En función de ello el criterio a seguir también lo recoge la propia sentencia de diciembre de 2015 que recoge: 'Por estas razones el art. 114.3 Ley Hipotecaria no puede servir como derecho supletorio tras la declaración de abusividad de la cláusula de intereses moratorios conforme a la normativa sobre protección de consumidores. Además, resultaría paradójico, cuando no motivo de agravio para los prestatarios hipotecarios sobre vivienda habitual, que se les aplicara un interés moratorio de carácter legal sumamente alto en relación con el interés remuneratorio usual. Es decir, respecto de los préstamos hipotecarios debe mantenerse el mismo criterio establecido en la mencionada sentencia 265/2015, de 22 de abril , para los préstamos personales, de manera que la nulidad afectará al exceso respecto del interés remuneratorio pactado.' Quinto: Costas y depósitos.

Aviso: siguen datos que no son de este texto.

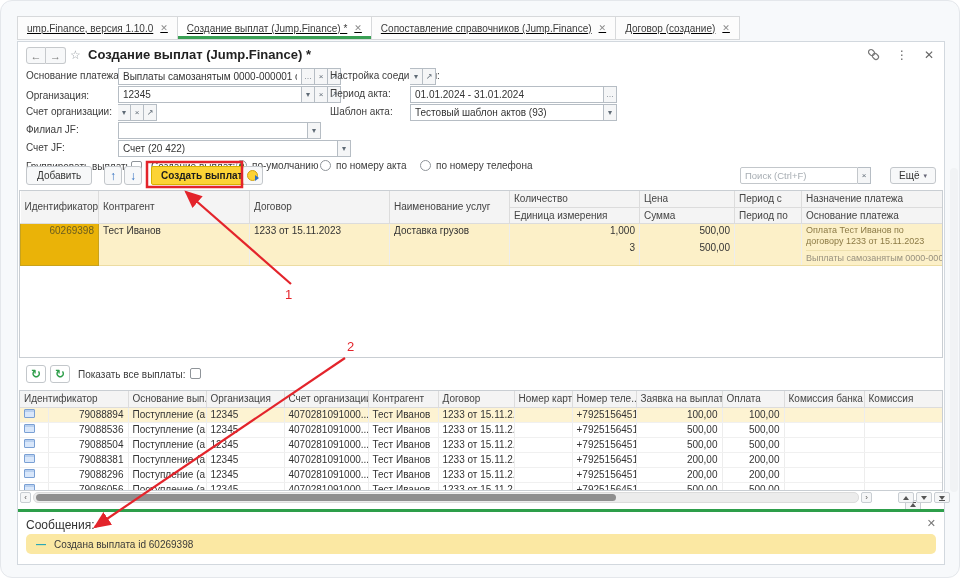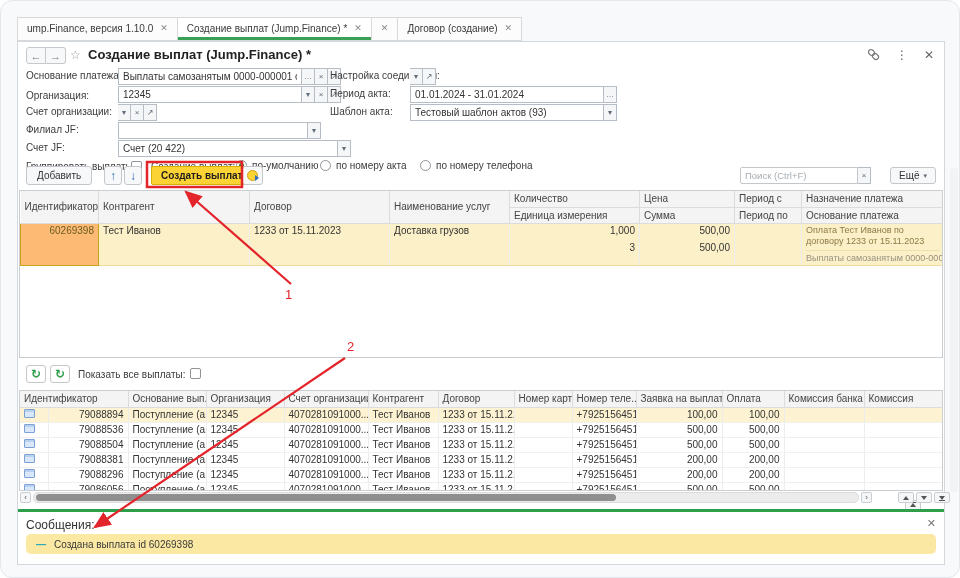"ump.Finance, версия 1.10.0" .tabs { align-items: center -> flex-start; text-decoration: none -> underline }
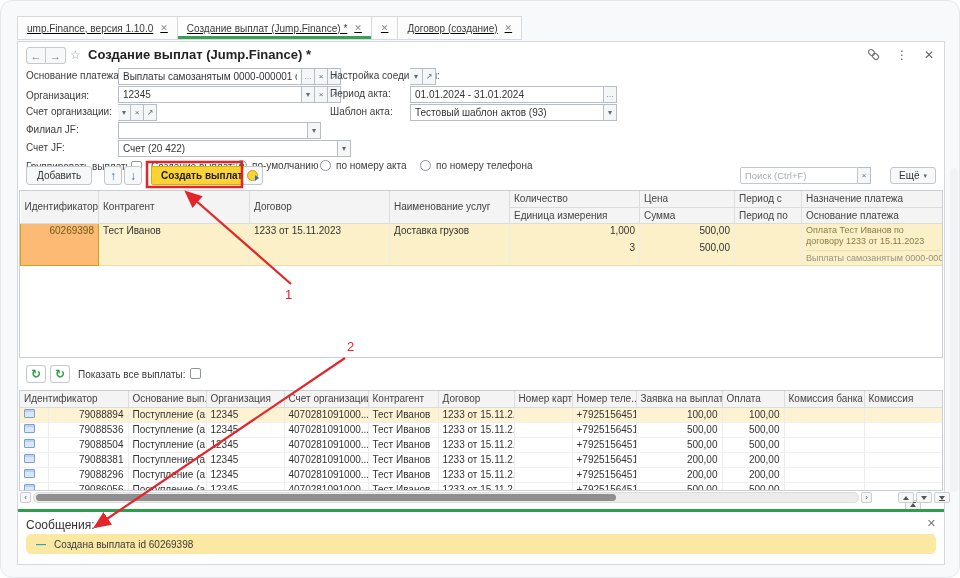"Сопоставление справочников" span { html: none -> <span>Сопоставление справочников (Jump.Finance)</span> }
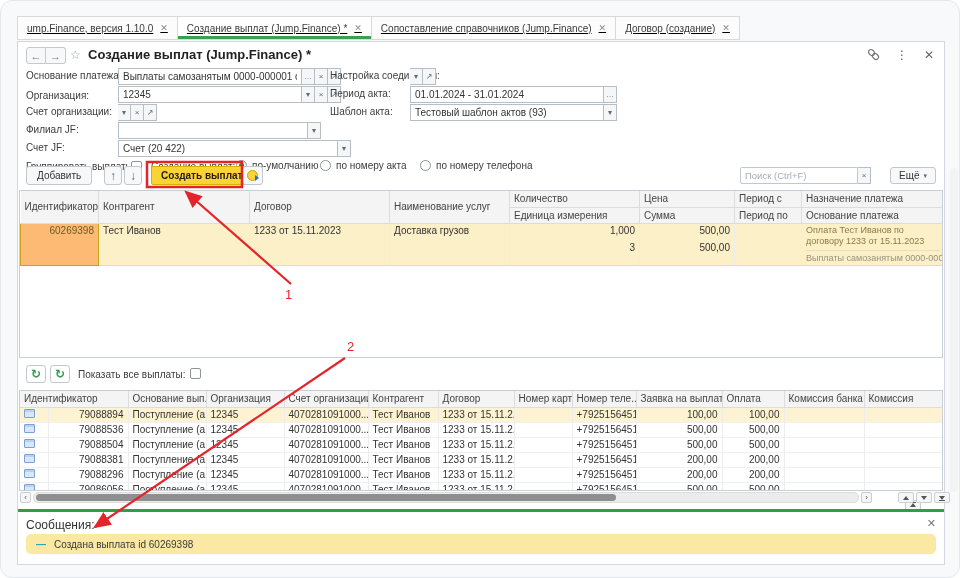"60269398" .t1row td.idcell { background: #fdba74 -> #eab308 }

Procede imponer costas de conformidad al artículo 398 LEC y procede el destino legal de los depósitos para recurrir.

De conformidad a los anteriores hechos y fundamentos de derecho.

Fallo

DEBEMOS ESTIMAR Y ESTIMAMOS parcialmente el recurso de apelación interpuesto frente al auto de fecha 12 de febrero de 2015 dictado en el procedimiento de ejecución hipotecaria 35/2015 del Juzgado de Primera Instancia e Instrucción 2 de Roquetas de Mar y en consecuencia DEBEMOS REVOCAR Y REVOCAMOS dicha resolución en cuanto a la declaración, que aquí se realiza, de nulidad de la cláusula 3.3. de la escritura pública de fecha 6 de mayo de 2008 denominada 'cláusula suelo', confirmando la resolución en los demás pronunciamientos y ordenando la continuación de la ejecución una vez presentada nueva liquidación conforme a los criterios expuestos en fundamentos de derecho.

Sin expresa imposición de costas en esta instancia.

Así por este auto, que es firme al no caber frente al mismo ulterior recurso, definitivamente juzgando, lo pronunciamos, mandamos y firmamos.

Lo mandan y firman los Sres. arriba indicados, doy fe.